Nous nous dirigeons vers Darwin et la route, bien que supposée désertique, est plutôt intéressante. Contrairement à Nullarbor, ici, les arbres sont partout et les baobabs ne cessent de nous émerveiller par leur présence enchanteresse. A perte de vue, nos regards contemplent ces roches ocres sculptées par des temps immémoriaux. Contrairement à Nullarbor, la trajectoire n’est pas droite mais épouse les contours d’un paysage sinueux. Au coucher du soleil, le ciel revêt des couleurs arc-en-ciel. Un dégradé de jaune, rose, orange, bleu… Le Kimberley est resté sauvage et fascinant. Malheureusement pour nous, la plupart des routes ne sont accessibles qu’aux 4X4. On se cantonnera donc à la voie principale qui nous offre déjà bien plus qu’espéré.
Notre arrêt du jour nous a mené au Lake Argyle, un immense lac artificiel, le deuxième plus vaste en superficie du pays, construit pour alimenter plus de 23000 hectares de terres.
Comme partout ailleurs, nous avons rencontré des Français, mais, contrairement à partout ailleurs, il ne s’agissait pas de backpackers. C’est au volant d’un véhicule immatriculé dans la Drôme que nous avons approché, intriguées, Eric et Michelle. Tous deux sont à la retraite et sillonnent les routes du monde depuis plus de quatre ans et demi. Le déclic est venu, il y a plus de 20 ans, lors d’une année sabbatique passée dans le désert africain accompagnés de leurs trois enfants alors âgés de 3, 4 et 5 ans. Ils ont à ce moment pris conscience qu’il n’était aucunement question pour eux de travailler jusqu’à 65 ans, que la vie avait autre chose à leur offrir. Retraités à 56 ans, ils ont alors emprunté les chemins de la bohème. De leurs enfants, l’on apprendra que l’un vit à Singapour, l’autre s’est construit un voilier avec un ami pour traverser la Méditerranée et la dernière, « La couillonne ! » (dixit Eric, on n’oserait pas !), vit à Lyon et a un emploi tout ce qu’il y a de plus banal.
Michelle et Eric au volant
Pas moins de vingt minutes après les avoir quittés, nous tombons nez à nez avec notre deuxième couple de Français, Laure et François.
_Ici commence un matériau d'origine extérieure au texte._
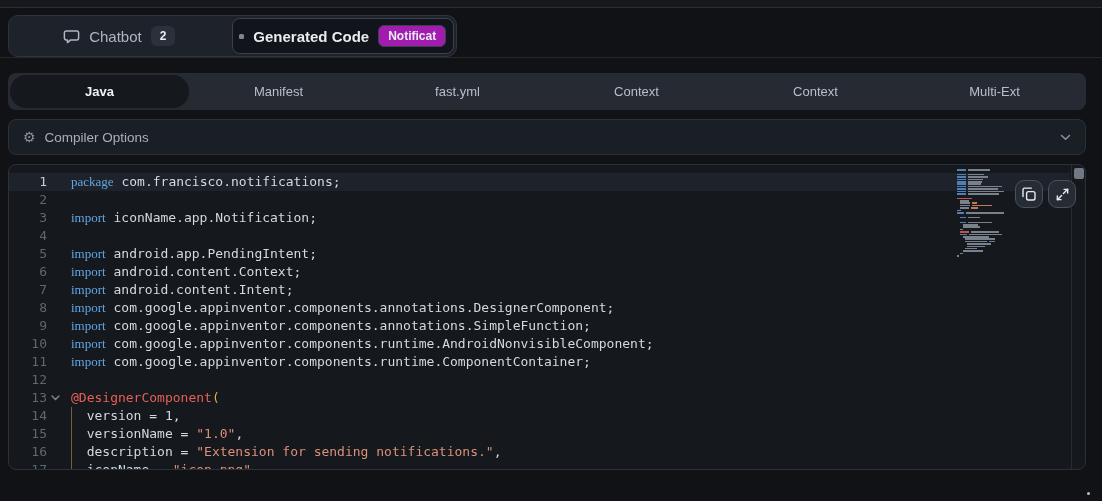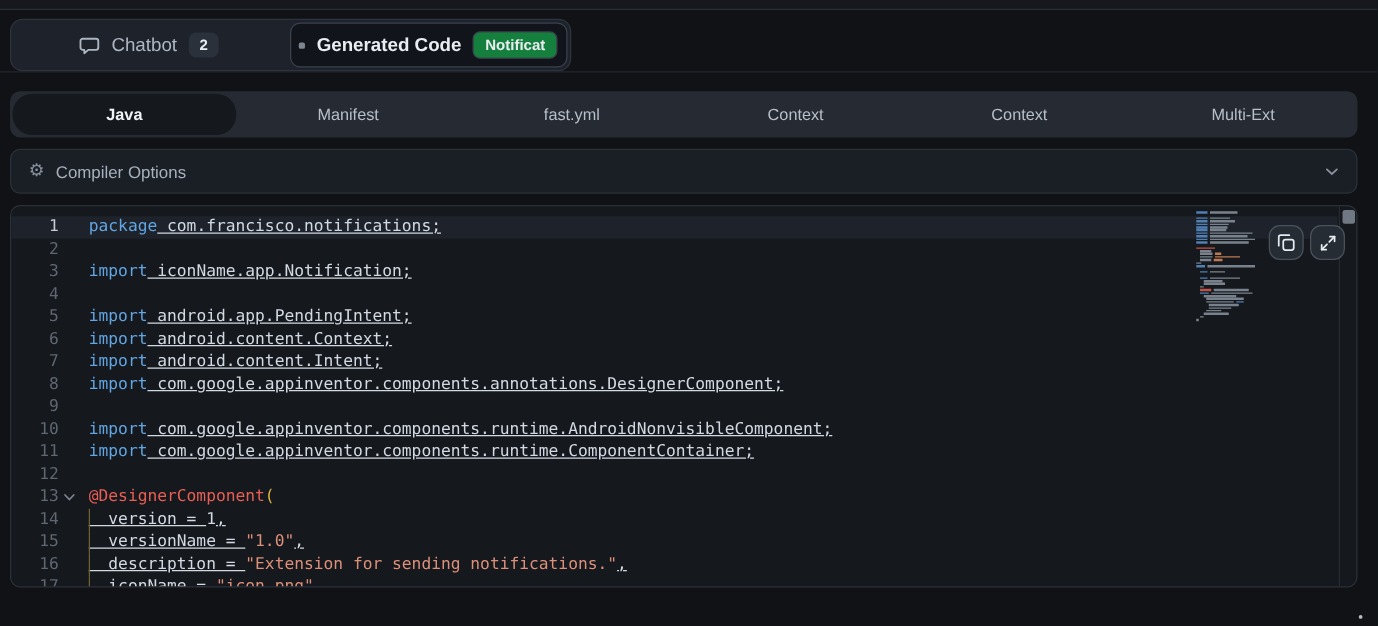--- a/index.html
+++ b/index.html
@@ -17,21 +17,21 @@
   .seg-wrap { position:absolute; left:8px; top:15px; width:449px; height:42px;
     background:#1d222b; border:1px solid #2e343d; border-radius:10px;
     display:flex; align-items:stretch; }
   .seg-tab { flex:1; display:flex; align-items:center; justify-content:center; gap:9px;
     color:#aeb6c2; font-size:15px; background:transparent; border:none;
     border-radius:8px; cursor:pointer; font-family:inherit; overflow:hidden; }
   .seg-tab.active { background:#11141a; border:1px solid #3b424c; color:#e9edf2;
     font-weight:bold; margin:2px; }
   .badge { background:#2b313b; color:#e9edf2; font-weight:bold; font-size:12px;
     padding:3px 9px; border-radius:6px; white-space:nowrap; }
-  .badge.outlined { background:#15803d; border:1px solid #3b424c;text-align:center; }
+  .badge.outlined { background:#a21caf; border:1px solid #3b424c;text-align:center; }
   .dot-ic { width:5px; height:5px; border-radius:1.5px; background:#7d8590; flex:none; }
   .header-line { position:absolute; top:57px; left:0; width:100%; height:1px; background:#23272e; }
 
   
   .file-bar { position:absolute; left:8px; top:73px; width:1078px; height:37px;
     background:#262b33; border-radius:8px; display:flex; align-items:stretch; padding:2px; }
   .ftab { flex:1; border:none; background:transparent; color:#b7bfca; font-size:13px;
     border-radius:16px; cursor:pointer; font-family:inherit; }
   .ftab.active { background:#15181d; color:#f0f3f6; font-weight:bold; }
 
@@ -49,22 +49,22 @@
     font-family:"DejaVu Sans Mono","Liberation Mono",monospace; font-size:13px; }
   .code-lines { padding:8px 15px 0 0; }
   .crow { display:flex; height:18px; line-height:18px; white-space:pre; }
   .crow.hl { background:#1e232b; }
   .lnum { width:38px; text-align:right; color:#5f6771; flex:none; }
   .crow.hl .lnum { color:#c6cdd5; }
   .fold { width:16px; flex:none; display:flex; align-items:center; justify-content:center; cursor:pointer; }
   .codetxt { padding-left:8px; position:relative; }
   .codetxt.guide::before { content:''; position:absolute; left:8px; top:0; bottom:0;
     width:1px; background:#6e6233; }
-  .t-kw  { color:var(--c-kw); }
-  .t-pl  { color:var(--c-pl);text-decoration:underline; }
+  .t-kw  { color:var(--c-kw);font-family:Liberation Serif, serif; }
+  .t-pl  { color:var(--c-pl); }
   .t-ann { color:var(--c-ann); }
   .t-br  { color:var(--c-br); }
   .t-str { color:var(--c-str); }
   .t-num { color:var(--c-num); }
 
   
   .minimap { position:absolute; top:4px; right:70px; width:58px; height:90px; z-index:1; cursor:pointer; }
   .mrow { height:1.6px; margin-bottom:0.8px; display:flex; }
   .mseg { height:100%; margin-right:2px; flex:none; }
   .m-b { background:var(--c-mm_b); }
@@ -133,21 +133,21 @@
 <div class="editor">
   <div class="code-lines">
       <div class="crow hl"><span class="lnum">1</span><span class="fold"></span><span class="codetxt"><span class="t-kw">package</span><span class="t-pl"> com.francisco.notifications;</span></span></div>
       <div class="crow"><span class="lnum">2</span><span class="fold"></span><span class="codetxt"></span></div>
       <div class="crow"><span class="lnum">3</span><span class="fold"></span><span class="codetxt"><span class="t-kw">import</span><span class="t-pl"> iconName.app.Notification;</span></span></div>
       <div class="crow"><span class="lnum">4</span><span class="fold"></span></div>
       <div class="crow"><span class="lnum">5</span><span class="fold"></span><span class="codetxt"><span class="t-kw">import</span><span class="t-pl"> android.app.PendingIntent;</span></span></div>
       <div class="crow"><span class="lnum">6</span><span class="fold"></span><span class="codetxt"><span class="t-kw">import</span><span class="t-pl"> android.content.Context;</span></span></div>
       <div class="crow"><span class="lnum">7</span><span class="fold"></span><span class="codetxt"><span class="t-kw">import</span><span class="t-pl"> android.content.Intent;</span></span></div>
       <div class="crow"><span class="lnum">8</span><span class="fold"></span><span class="codetxt"><span class="t-kw">import</span><span class="t-pl"> com.google.appinventor.components.annotations.DesignerComponent;</span></span></div>
-      <div class="crow"><span class="lnum">9</span><span class="fold"></span></div>
+      <div class="crow"><span class="lnum">9</span><span class="fold"></span><span class="codetxt"><span class="t-kw">import</span><span class="t-pl"> com.google.appinventor.components.annotations.SimpleFunction;</span></span></div>
       <div class="crow"><span class="lnum">10</span><span class="fold"></span><span class="codetxt"><span class="t-kw">import</span><span class="t-pl"> com.google.appinventor.components.runtime.AndroidNonvisibleComponent;</span></span></div>
       <div class="crow"><span class="lnum">11</span><span class="fold"></span><span class="codetxt"><span class="t-kw">import</span><span class="t-pl"> com.google.appinventor.components.runtime.ComponentContainer;</span></span></div>
       <div class="crow"><span class="lnum">12</span><span class="fold"></span><span class="codetxt"></span></div>
       <div class="crow"><span class="lnum">13</span><span class="fold"><svg width="9" height="6" viewBox="0 0 9 6" fill="none" stroke="#7d8590" stroke-width="1.4" stroke-linecap="round">
             <path d="M1 1 L4.5 4.6 L8 1"></path>
           </svg></span><span class="codetxt"><span class="t-ann">@DesignerComponent</span><span class="t-br">(</span></span></div>
       <div class="crow"><span class="lnum">14</span><span class="fold"></span><span class="codetxt guide"><span class="t-pl">  version = </span><span class="t-num">1</span><span class="t-pl">,</span></span></div>
       <div class="crow"><span class="lnum">15</span><span class="fold"></span><span class="codetxt guide"><span class="t-pl">  versionName = </span><span class="t-str">"1.0"</span><span class="t-pl">,</span></span></div>
       <div class="crow"><span class="lnum">16</span><span class="fold"></span><span class="codetxt guide"><span class="t-pl">  description = </span><span class="t-str">"Extension for sending notifications."</span><span class="t-pl">,</span></span></div>
       <div class="crow"><span class="lnum">17</span><span class="fold"></span><span class="codetxt guide"><span class="t-pl">  iconName = </span><span class="t-str">"icon.png"</span></span></div>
Cela fait 15 ans que tous deux promènent leurs petits bonhommes de chemin au gré de leurs envies. Egypte, Crète, Madagascar… Au bout de deux et demi d’installation dans un pays, l’envie les titille de reprendre la route et les fourmis dans les jambes prennent le dessus sur tout le reste. Nous échangeons brièvement quelques bons plans gratuits, comme tous Français dignes de ce nom, et nous quittons pour trouver un endroit où dormir car la nuit ne va pas tarder à tomber.
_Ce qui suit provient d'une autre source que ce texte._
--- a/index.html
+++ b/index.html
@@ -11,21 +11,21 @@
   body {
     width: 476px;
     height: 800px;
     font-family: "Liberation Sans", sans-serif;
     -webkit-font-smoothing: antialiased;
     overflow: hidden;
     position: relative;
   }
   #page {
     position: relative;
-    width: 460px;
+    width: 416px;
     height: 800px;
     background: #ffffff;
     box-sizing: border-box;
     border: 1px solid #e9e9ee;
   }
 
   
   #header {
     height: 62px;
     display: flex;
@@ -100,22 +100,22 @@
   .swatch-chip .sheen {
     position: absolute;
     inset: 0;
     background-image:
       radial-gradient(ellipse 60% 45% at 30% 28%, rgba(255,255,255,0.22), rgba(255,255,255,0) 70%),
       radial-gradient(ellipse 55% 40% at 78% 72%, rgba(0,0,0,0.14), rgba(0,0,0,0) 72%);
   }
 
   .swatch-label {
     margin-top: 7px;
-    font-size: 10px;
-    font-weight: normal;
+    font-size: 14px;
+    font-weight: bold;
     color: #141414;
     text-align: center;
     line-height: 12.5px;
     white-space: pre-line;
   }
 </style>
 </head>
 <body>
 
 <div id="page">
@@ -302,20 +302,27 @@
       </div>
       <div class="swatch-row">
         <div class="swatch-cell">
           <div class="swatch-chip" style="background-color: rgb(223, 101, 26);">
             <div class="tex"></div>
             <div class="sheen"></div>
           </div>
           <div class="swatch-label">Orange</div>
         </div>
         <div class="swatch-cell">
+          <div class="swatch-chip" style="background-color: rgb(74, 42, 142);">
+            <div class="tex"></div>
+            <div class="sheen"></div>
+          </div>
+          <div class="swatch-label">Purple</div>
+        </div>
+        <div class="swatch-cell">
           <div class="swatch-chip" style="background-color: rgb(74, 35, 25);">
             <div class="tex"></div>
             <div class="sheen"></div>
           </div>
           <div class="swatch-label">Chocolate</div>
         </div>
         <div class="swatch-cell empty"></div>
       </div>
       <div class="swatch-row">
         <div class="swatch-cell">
Au centre d’information de Katherine, deux jours plus tard, nous nous retrouvons de nouveau nez à nez avec François et Laure ! L’Australie est plus vaste que l’on ne croit lorsqu’on n’y a jamais mis les pieds mais, comme elle n’est composée que d’une route principale, il arrive souvent de recroiser des gens rencontrés en cours de parcours.
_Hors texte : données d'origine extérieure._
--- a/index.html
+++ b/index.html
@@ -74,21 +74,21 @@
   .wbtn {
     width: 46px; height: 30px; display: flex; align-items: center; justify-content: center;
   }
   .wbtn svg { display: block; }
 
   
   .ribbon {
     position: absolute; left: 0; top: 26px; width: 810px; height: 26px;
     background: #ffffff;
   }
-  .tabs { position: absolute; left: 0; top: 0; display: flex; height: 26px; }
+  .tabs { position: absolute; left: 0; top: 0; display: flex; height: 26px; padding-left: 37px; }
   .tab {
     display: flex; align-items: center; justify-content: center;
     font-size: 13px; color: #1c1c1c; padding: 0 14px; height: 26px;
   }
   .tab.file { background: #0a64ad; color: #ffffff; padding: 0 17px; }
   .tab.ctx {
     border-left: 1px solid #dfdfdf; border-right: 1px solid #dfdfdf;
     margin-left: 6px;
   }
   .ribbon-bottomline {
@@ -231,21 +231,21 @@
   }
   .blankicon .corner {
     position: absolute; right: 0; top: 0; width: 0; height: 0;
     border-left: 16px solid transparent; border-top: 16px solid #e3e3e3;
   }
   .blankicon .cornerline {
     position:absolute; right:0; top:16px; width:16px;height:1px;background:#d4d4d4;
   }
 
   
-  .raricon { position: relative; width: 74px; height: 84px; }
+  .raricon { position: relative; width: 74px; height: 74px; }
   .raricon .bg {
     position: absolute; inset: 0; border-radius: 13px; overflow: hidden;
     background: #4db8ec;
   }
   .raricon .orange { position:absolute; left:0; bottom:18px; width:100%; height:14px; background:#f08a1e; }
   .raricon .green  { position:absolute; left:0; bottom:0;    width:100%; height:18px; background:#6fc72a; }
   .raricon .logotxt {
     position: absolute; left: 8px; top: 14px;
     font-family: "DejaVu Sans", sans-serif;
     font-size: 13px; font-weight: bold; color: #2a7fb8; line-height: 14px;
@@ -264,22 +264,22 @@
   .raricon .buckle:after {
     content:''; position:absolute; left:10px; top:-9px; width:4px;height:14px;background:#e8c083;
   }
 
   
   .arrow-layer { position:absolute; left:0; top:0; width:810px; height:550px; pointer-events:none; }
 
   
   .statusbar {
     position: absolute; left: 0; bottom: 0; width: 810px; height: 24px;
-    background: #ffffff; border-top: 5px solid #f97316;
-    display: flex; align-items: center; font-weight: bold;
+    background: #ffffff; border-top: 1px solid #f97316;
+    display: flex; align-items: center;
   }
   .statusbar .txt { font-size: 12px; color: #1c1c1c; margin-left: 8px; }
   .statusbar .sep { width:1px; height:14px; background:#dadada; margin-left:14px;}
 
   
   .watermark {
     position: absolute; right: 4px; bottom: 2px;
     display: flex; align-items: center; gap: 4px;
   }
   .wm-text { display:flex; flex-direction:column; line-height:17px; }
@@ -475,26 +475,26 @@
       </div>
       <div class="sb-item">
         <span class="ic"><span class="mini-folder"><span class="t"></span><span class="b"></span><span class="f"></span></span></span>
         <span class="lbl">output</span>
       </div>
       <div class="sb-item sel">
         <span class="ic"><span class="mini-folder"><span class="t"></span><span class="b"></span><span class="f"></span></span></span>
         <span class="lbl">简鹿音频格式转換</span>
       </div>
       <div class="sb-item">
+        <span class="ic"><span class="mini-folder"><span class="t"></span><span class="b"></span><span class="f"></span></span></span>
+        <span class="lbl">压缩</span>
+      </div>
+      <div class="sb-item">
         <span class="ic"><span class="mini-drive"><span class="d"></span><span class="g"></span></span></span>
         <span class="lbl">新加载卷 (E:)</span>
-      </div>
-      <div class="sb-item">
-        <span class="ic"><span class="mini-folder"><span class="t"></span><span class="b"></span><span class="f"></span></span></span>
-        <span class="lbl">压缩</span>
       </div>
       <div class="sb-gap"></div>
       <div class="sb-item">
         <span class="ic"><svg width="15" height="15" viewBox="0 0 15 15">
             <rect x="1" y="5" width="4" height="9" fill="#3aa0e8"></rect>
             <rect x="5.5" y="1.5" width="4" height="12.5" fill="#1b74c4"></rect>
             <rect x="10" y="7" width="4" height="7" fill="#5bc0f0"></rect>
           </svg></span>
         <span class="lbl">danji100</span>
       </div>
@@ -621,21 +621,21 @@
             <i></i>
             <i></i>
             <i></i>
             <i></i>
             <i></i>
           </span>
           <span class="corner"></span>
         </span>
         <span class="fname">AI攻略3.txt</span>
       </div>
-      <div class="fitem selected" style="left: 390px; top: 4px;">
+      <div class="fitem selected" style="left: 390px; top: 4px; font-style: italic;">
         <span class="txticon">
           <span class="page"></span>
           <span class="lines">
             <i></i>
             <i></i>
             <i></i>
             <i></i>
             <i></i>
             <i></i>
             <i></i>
De nouveau, la discussion suit son cours naturellement et, de fil en aiguille, de centre d’information en pub, nous finissons la soirée en bord de route, sur une aire de repos pour camionneurs, à préparer des crêpes. Quel régal et quelle soirée agréable !
Francois et Laure
Il s’avère même que nous nous retrouverons en Thaïlande : la veille de notre départ de Bangkok correspond à leur arrivée à eux ! Comme quoi, la vie nous concocte parfois des détours plutôt surprenants.